Was she fishing for something beyond Ryder’s childhood? Like a peek into her future through Ryder’s view of his mother? “Doesn’t every kid?”

“We’re not talking about every kid.”

A couple more Dorsey cousins, aunts, and uncles arrived, pausing to hug Elizabeth and hand over something from their personal belongings. The picnic table was stacked with towels, boxes, decorative pillows, framed family photos, pots, pans, knickknacks, a carefully bagged quilt someone said belonged to Great-Granny, and envelopes, which Ryder guessed contained money.

“Mom was around more with my brother,” he said when they were alone again. “I was the surprise caboose baby, and her career was a freight train. She did provide the best care and education. Keeping me here in Hearts Bend when moving to Nashville or Atlanta would’ve been easier for them.”

“All fear of passing on Epstein–Barr aside, you’re making my case on why I’m not so keen on marriage. I don’t want my kid saying the same things about me in thirty years.”

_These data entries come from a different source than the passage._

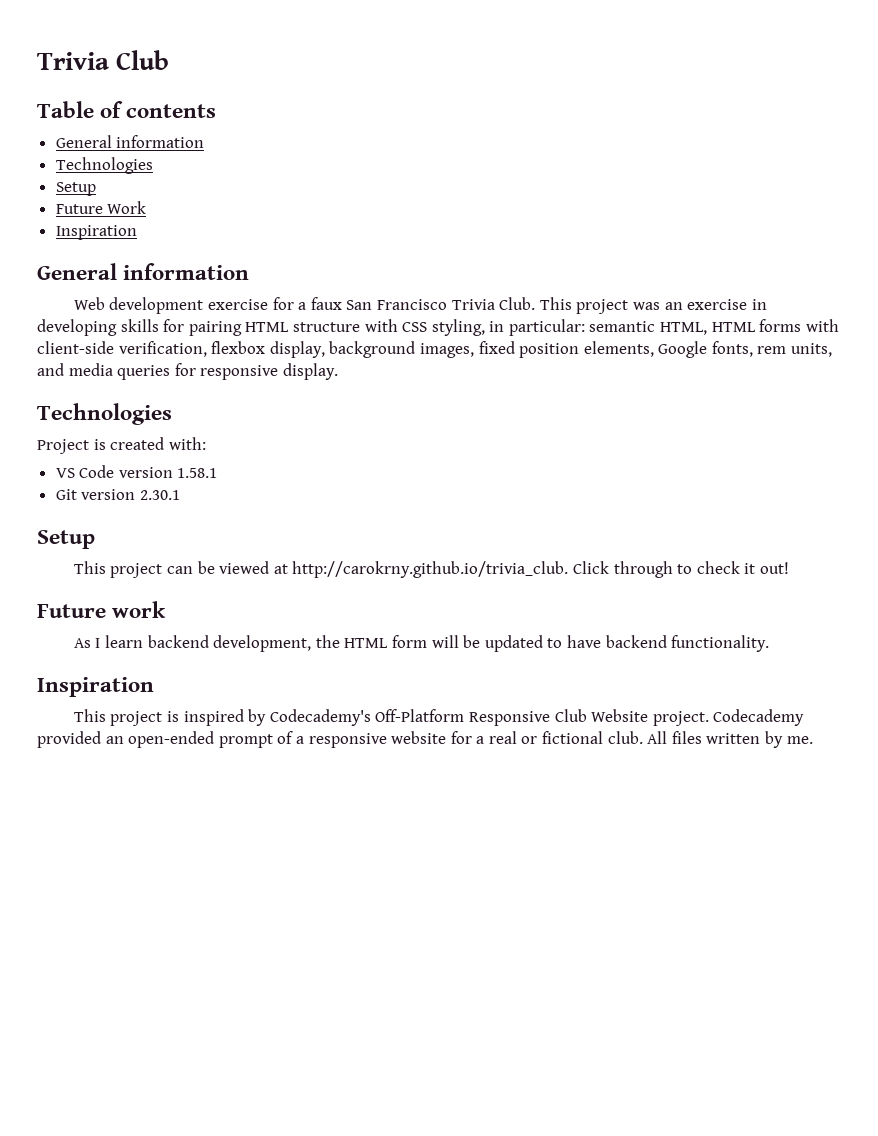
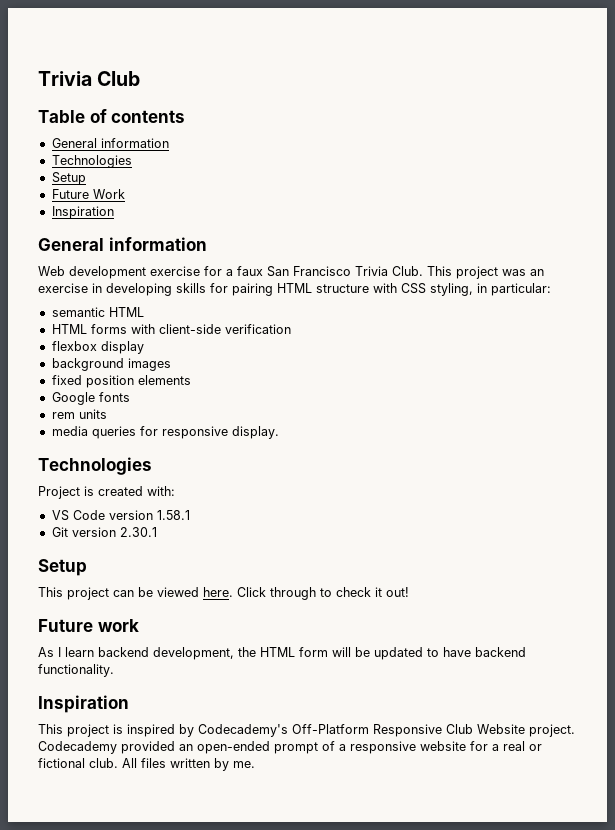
[589,321,708,335] semantic HTML, -> [51,307,144,317] // semantic HTML //
[118,341,833,358] [37,363,64,376] verification, flexbox display, background images, fixed position elements, Google fonts, rem units, and -> [224,324,291,334] [51,341,144,354] [51,358,171,371] [51,375,191,388] [51,392,130,405] [51,409,107,419] verification // flexbox display // background images // fixed position elements // Google fonts // rem units //
[273,561,569,578] at http://carokrny.github.io/trivia_club. -> [203,587,233,597] here.

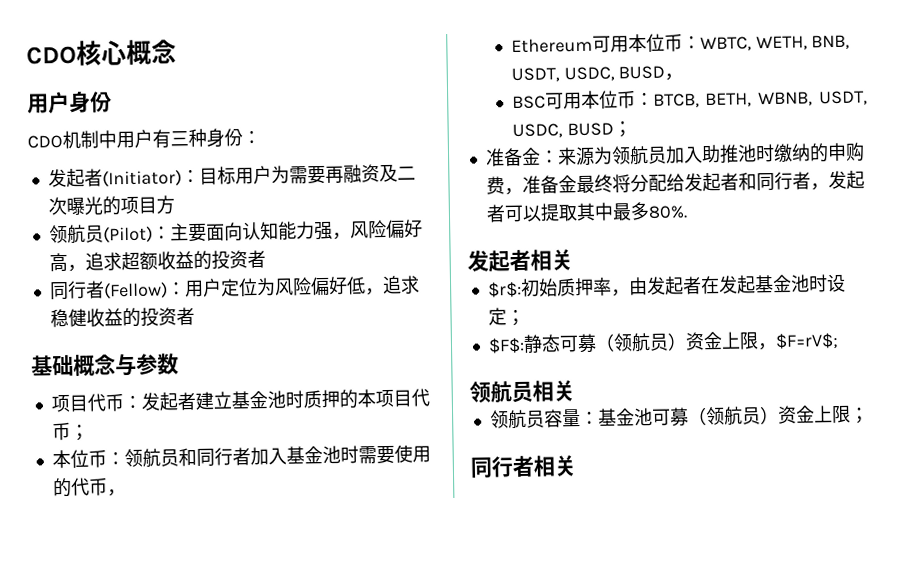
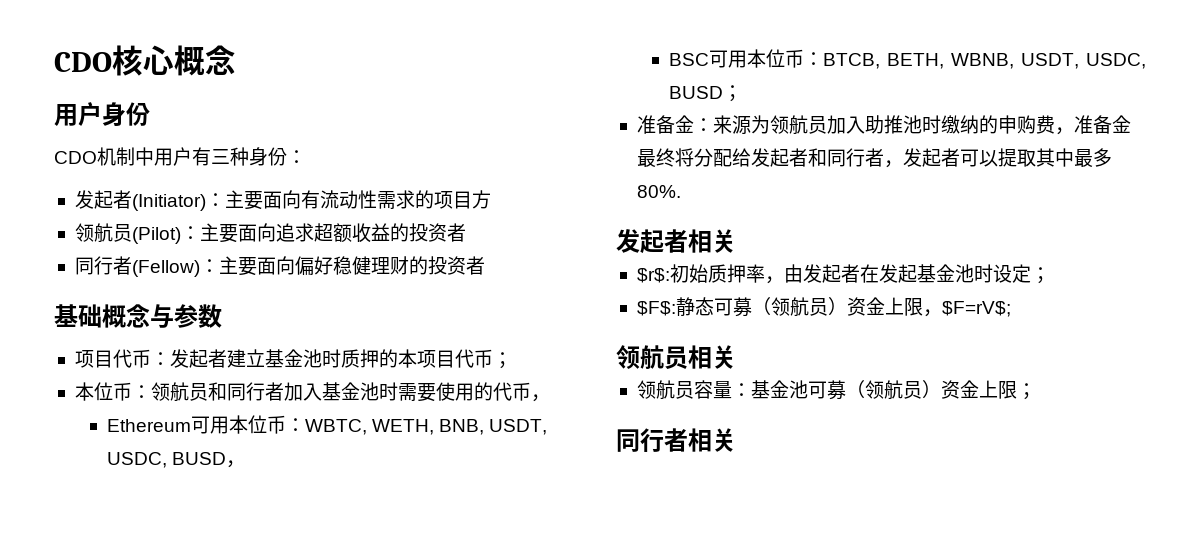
[198,163,416,185] [47,196,103,216] 目标用户为需要再融资及二次曝光 -> [224,190,415,210] 主要面向有流动性需求
[241,219,423,241] [48,252,86,273] 认知能力强，风险偏好高， -> (276, 232) none
[183,275,420,298] [49,308,123,328] 用户定位为风险偏好低，追求稳健收益 -> [218,256,409,276] 主要面向偏好稳健理财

“I think there’s a balance to it all, Beth. In the end, it comes down to priorities and values. I sometimes wonder if my mom regrets being away so much. She hinted at it during dinner when she asked me about you.”

“Me? What did you tell her?”

He looked into her eyes for a moment, then toward the bocce game. “That you were a Dorsey and I knew you from the summers you worked at Ella’s. I said you were a friend, also smart, ambitious, determined, fun, easy to laugh with and”—he glanced at her again—“beautiful. To which my mom agreed.”

Each confession warmed her, filling places in her she didn’t know were empty. She liked to believe a career-minded, independent woman was not wooed by a man’s words, but she’d take them. Treasure them.

“Oh, hey, any word from the Colorado offer?” she said.

“Naw. I’m not going. Travis called me into his office this afternoon, apologized again for the misunderstanding, and talked about my career with the WMA. I think he wants to move up and hand me his job.”

“That’s quite a turnaround. Congratulations. I think Will still wants me to take Dan Harper’s place when he retires in three years? Stay at Dorsey, work with Dan, become CFO when he leaves.” She nudged Ryder’s shoulder. “By the way, Travis is right. You’d be good in his job.”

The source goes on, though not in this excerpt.